[Code change snippets]
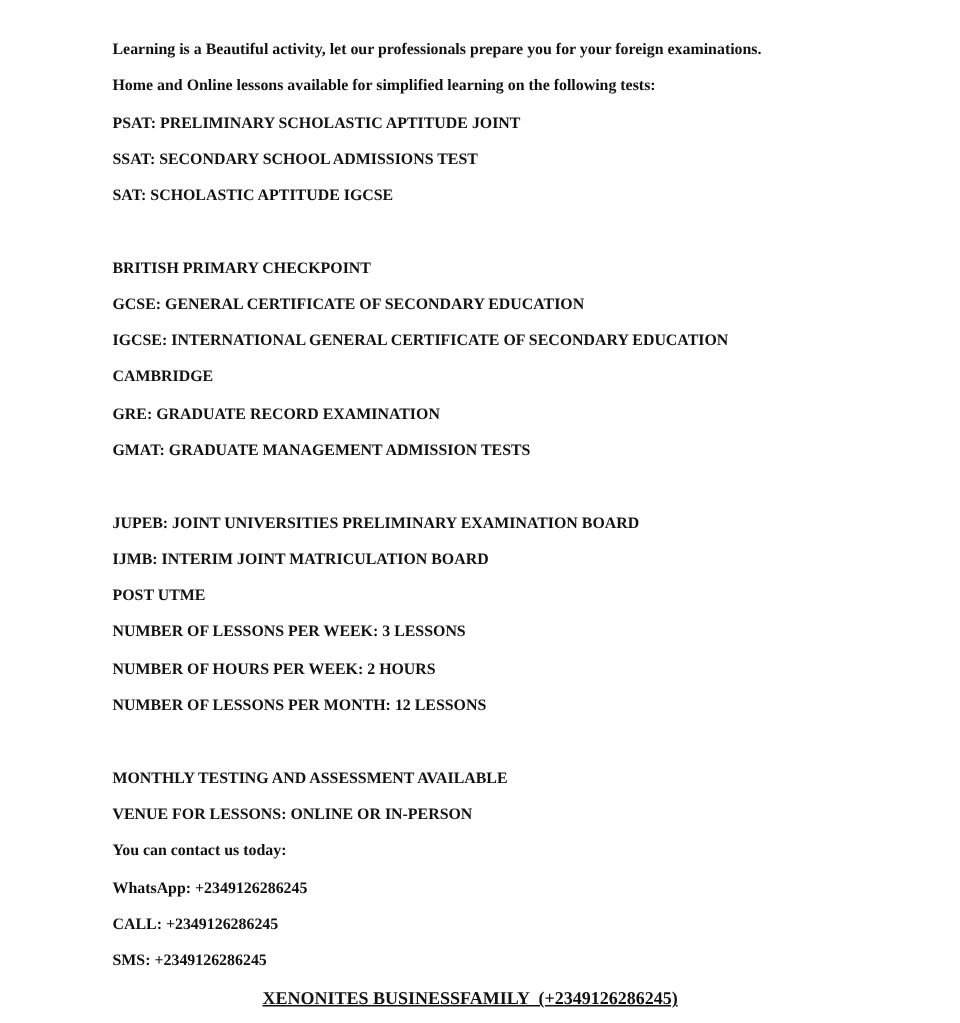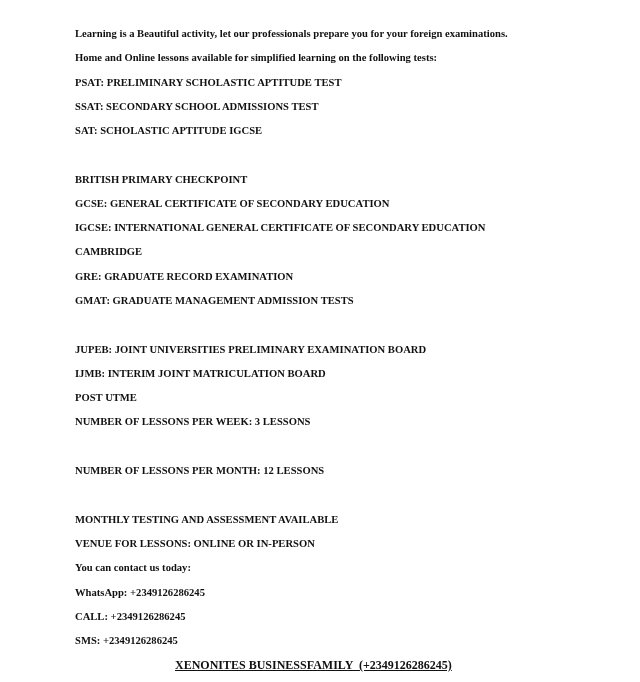--- a/index.html
+++ b/index.html
@@ -52,35 +52,36 @@
   </style>
 </head>
 <body>
 
 <div class="page">
 
 
   <div class="line" style="top:27px">Learning is a Beautiful activity, let our professionals prepare you for your foreign examinations.</div>
   <div class="line" style="top:51px">Home and Online lessons available for simplified learning on the following tests:</div>
 
-  <div class="line" style="top:76px">PSAT: PRELIMINARY SCHOLASTIC APTITUDE TEST</div>
+  <div class="line" style="top:76px">PSAT: PRELIMINARY SCHOLASTIC APTITUDE JOINT</div>
   <div class="line" style="top:100px">SSAT: SECONDARY SCHOOL ADMISSIONS TEST</div>
   <div class="line" style="top:124px">SAT: SCHOLASTIC APTITUDE IGCSE</div>
 
   <div class="line" style="top:173px">BRITISH PRIMARY CHECKPOINT</div>
   <div class="line" style="top:197px">GCSE: GENERAL CERTIFICATE OF SECONDARY EDUCATION</div>
   <div class="line" style="top:221px">IGCSE: INTERNATIONAL GENERAL CERTIFICATE OF SECONDARY EDUCATION</div>
   <div class="line" style="top:245px">CAMBRIDGE</div>
   <div class="line" style="top:270px">GRE: GRADUATE RECORD EXAMINATION</div>
   <div class="line" style="top:294px">GMAT: GRADUATE MANAGEMENT ADMISSION TESTS</div>
 
   <div class="line" style="top:343px">JUPEB: JOINT UNIVERSITIES PRELIMINARY EXAMINATION BOARD</div>
   <div class="line" style="top:367px">IJMB: INTERIM JOINT MATRICULATION BOARD</div>
   <div class="line" style="top:391px">POST UTME</div>
   <div class="line" style="top:415px">NUMBER OF LESSONS PER WEEK: 3 LESSONS</div>
+  <div class="line" style="top:440px">NUMBER OF HOURS PER WEEK: 2 HOURS</div>
   <div class="line" style="top:464px">NUMBER OF LESSONS PER MONTH: 12 LESSONS</div>
 
   <div class="line" style="top:513px">MONTHLY TESTING AND ASSESSMENT AVAILABLE</div>
   <div class="line" style="top:537px">VENUE FOR LESSONS: ONLINE OR IN-PERSON</div>
 
   <div class="line" style="top:561px">You can contact us today:</div>
   <div class="line" style="top:586px">WhatsApp: +2349126286245</div>
   <div class="line" style="top:610px">CALL: +2349126286245</div>
   <div class="line" style="top:634px">SMS: +2349126286245</div>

* [Activity]:
Line by line, restate the data above exactly as it stands, minus the pictures.

* [Written answer]:
--- a/index.html
+++ b/index.html
@@ -52,35 +52,36 @@
   </style>
 </head>
 <body>
 
 <div class="page">
 
 
   <div class="line" style="top:27px">Learning is a Beautiful activity, let our professionals prepare you for your foreign examinations.</div>
   <div class="line" style="top:51px">Home and Online lessons available for simplified learning on the following tests:</div>
 
-  <div class="line" style="top:76px">PSAT: PRELIMINARY SCHOLASTIC APTITUDE TEST</div>
+  <div class="line" style="top:76px">PSAT: PRELIMINARY SCHOLASTIC APTITUDE JOINT</div>
   <div class="line" style="top:100px">SSAT: SECONDARY SCHOOL ADMISSIONS TEST</div>
   <div class="line" style="top:124px">SAT: SCHOLASTIC APTITUDE IGCSE</div>
 
   <div class="line" style="top:173px">BRITISH PRIMARY CHECKPOINT</div>
   <div class="line" style="top:197px">GCSE: GENERAL CERTIFICATE OF SECONDARY EDUCATION</div>
   <div class="line" style="top:221px">IGCSE: INTERNATIONAL GENERAL CERTIFICATE OF SECONDARY EDUCATION</div>
   <div class="line" style="top:245px">CAMBRIDGE</div>
   <div class="line" style="top:270px">GRE: GRADUATE RECORD EXAMINATION</div>
   <div class="line" style="top:294px">GMAT: GRADUATE MANAGEMENT ADMISSION TESTS</div>
 
   <div class="line" style="top:343px">JUPEB: JOINT UNIVERSITIES PRELIMINARY EXAMINATION BOARD</div>
   <div class="line" style="top:367px">IJMB: INTERIM JOINT MATRICULATION BOARD</div>
   <div class="line" style="top:391px">POST UTME</div>
   <div class="line" style="top:415px">NUMBER OF LESSONS PER WEEK: 3 LESSONS</div>
+  <div class="line" style="top:440px">NUMBER OF HOURS PER WEEK: 2 HOURS</div>
   <div class="line" style="top:464px">NUMBER OF LESSONS PER MONTH: 12 LESSONS</div>
 
   <div class="line" style="top:513px">MONTHLY TESTING AND ASSESSMENT AVAILABLE</div>
   <div class="line" style="top:537px">VENUE FOR LESSONS: ONLINE OR IN-PERSON</div>
 
   <div class="line" style="top:561px">You can contact us today:</div>
   <div class="line" style="top:586px">WhatsApp: +2349126286245</div>
   <div class="line" style="top:610px">CALL: +2349126286245</div>
   <div class="line" style="top:634px">SMS: +2349126286245</div>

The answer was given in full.